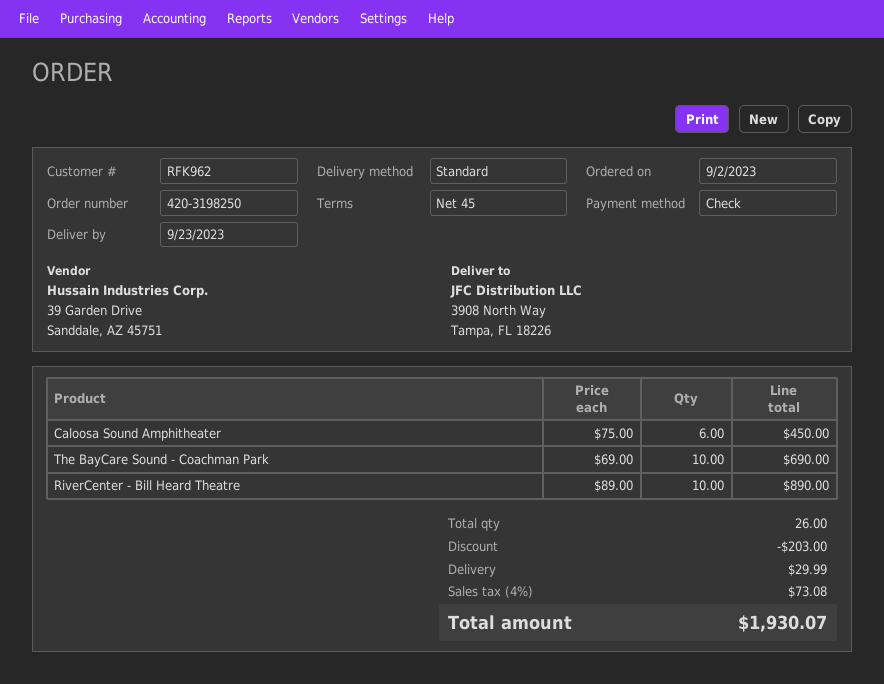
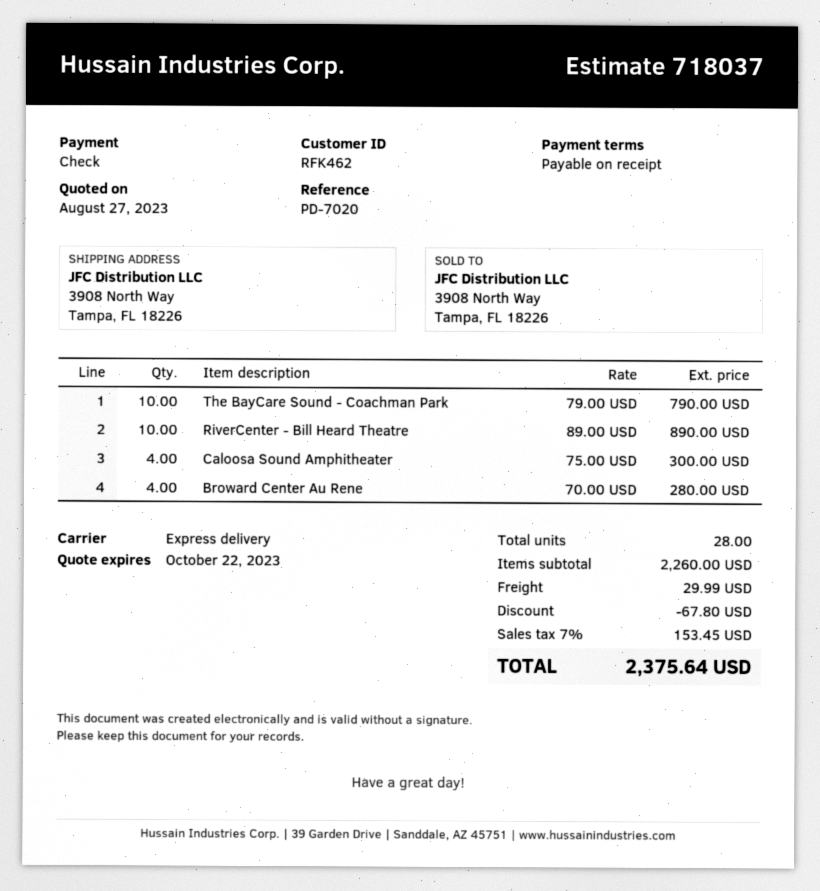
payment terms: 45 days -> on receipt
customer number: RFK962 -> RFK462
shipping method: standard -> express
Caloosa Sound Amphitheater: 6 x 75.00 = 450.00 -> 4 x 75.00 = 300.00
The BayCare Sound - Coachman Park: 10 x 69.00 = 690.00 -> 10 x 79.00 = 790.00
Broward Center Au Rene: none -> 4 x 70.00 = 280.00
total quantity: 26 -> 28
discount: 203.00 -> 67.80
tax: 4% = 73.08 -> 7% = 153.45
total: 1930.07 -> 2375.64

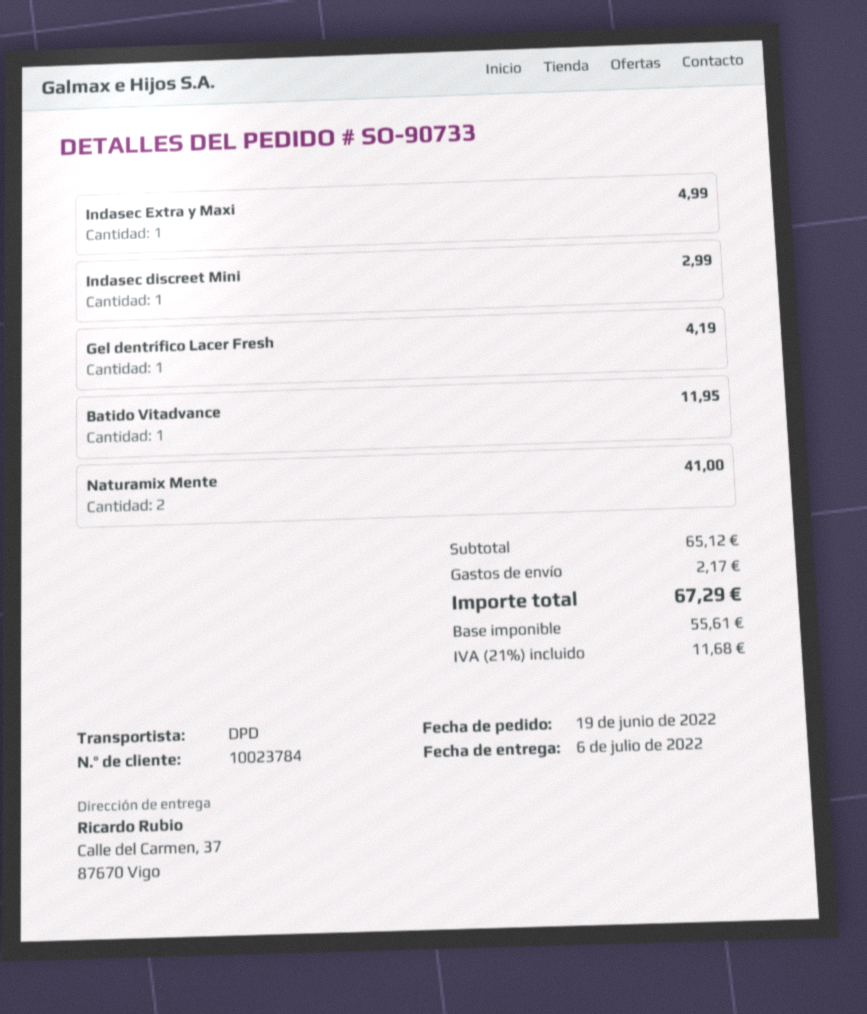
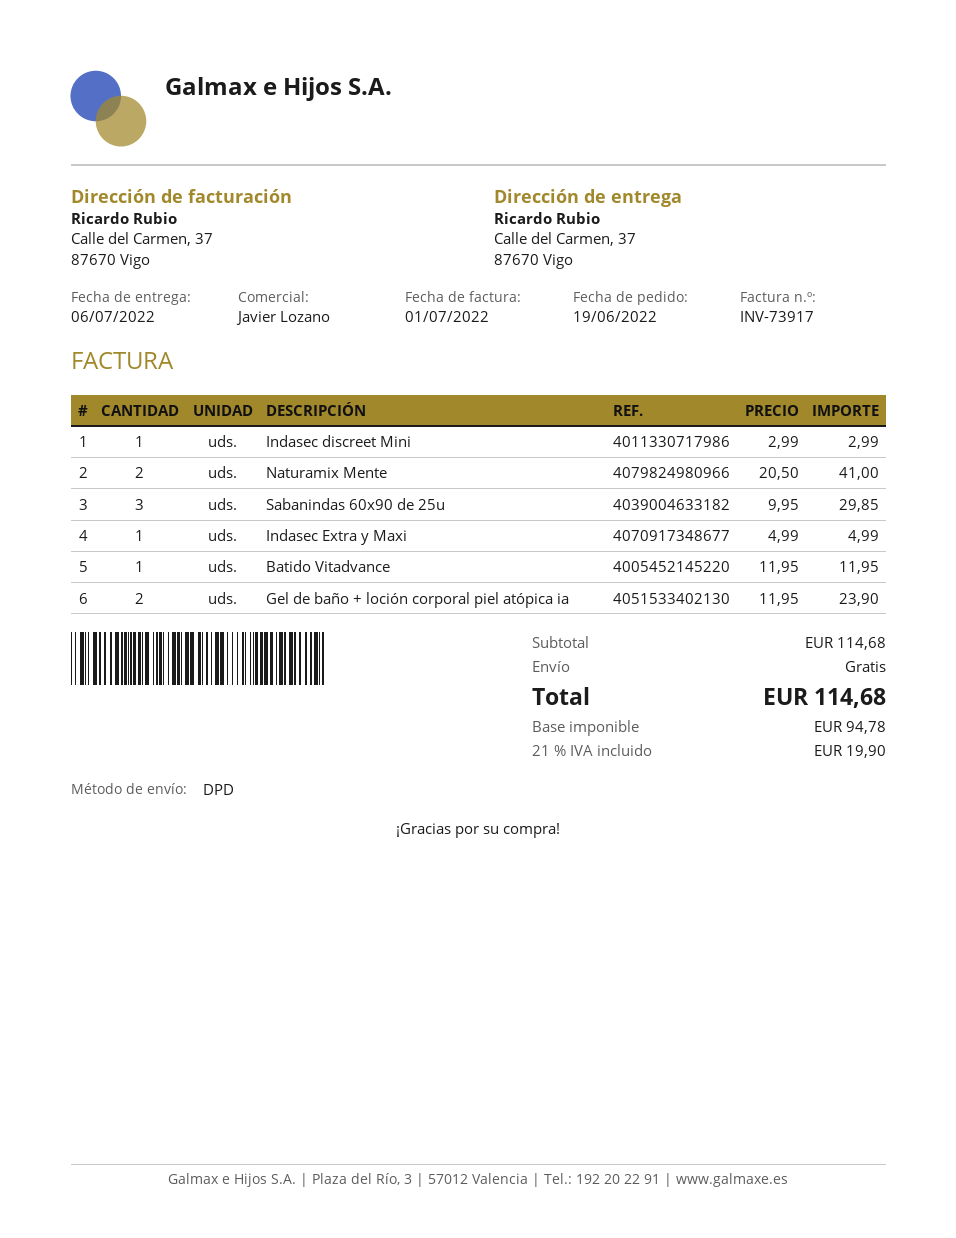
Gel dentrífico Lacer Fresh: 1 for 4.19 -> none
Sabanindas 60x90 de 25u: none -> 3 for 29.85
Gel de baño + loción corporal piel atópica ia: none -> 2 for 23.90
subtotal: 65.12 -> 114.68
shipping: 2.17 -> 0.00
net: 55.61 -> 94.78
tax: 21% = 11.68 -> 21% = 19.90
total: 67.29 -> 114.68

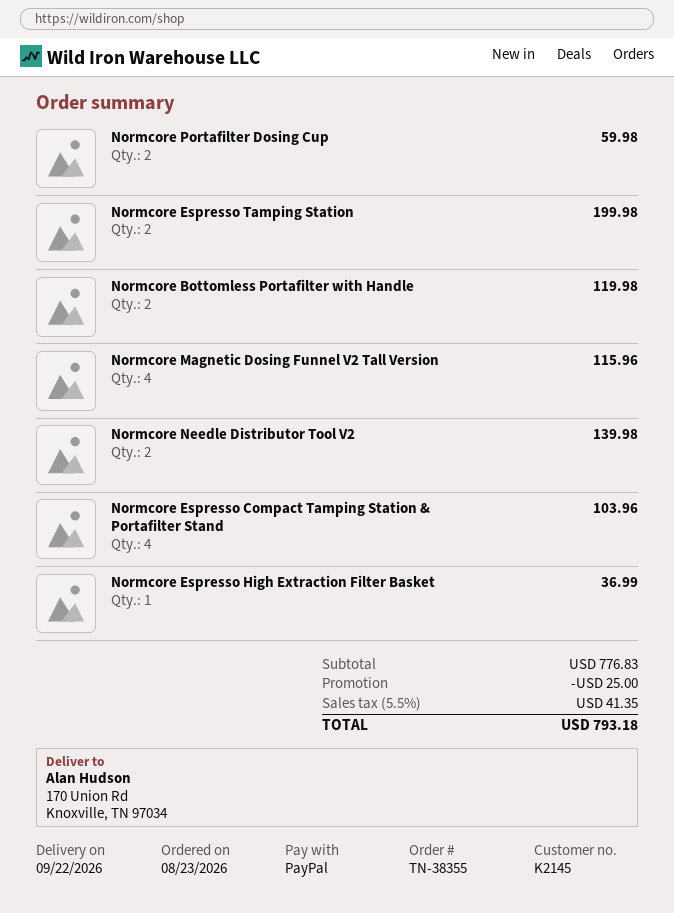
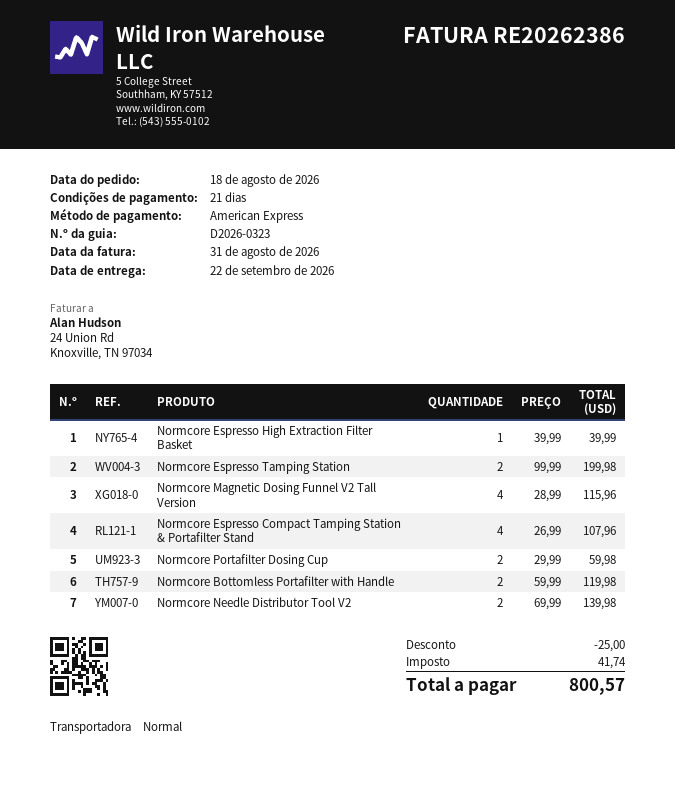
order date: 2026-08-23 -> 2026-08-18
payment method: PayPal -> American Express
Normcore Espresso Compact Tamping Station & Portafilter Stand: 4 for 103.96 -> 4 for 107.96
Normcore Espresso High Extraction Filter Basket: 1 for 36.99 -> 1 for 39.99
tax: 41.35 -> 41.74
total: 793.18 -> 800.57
--*--
Check each line above for the word "none", and copy the lines where it appears.

* [REPLY]
Broward Center Au Rene: none -> 4 x 70.00 = 280.00
Gel dentrífico Lacer Fresh: 1 for 4.19 -> none
Sabanindas 60x90 de 25u: none -> 3 for 29.85
Gel de baño + loción corporal piel atópica ia: none -> 2 for 23.90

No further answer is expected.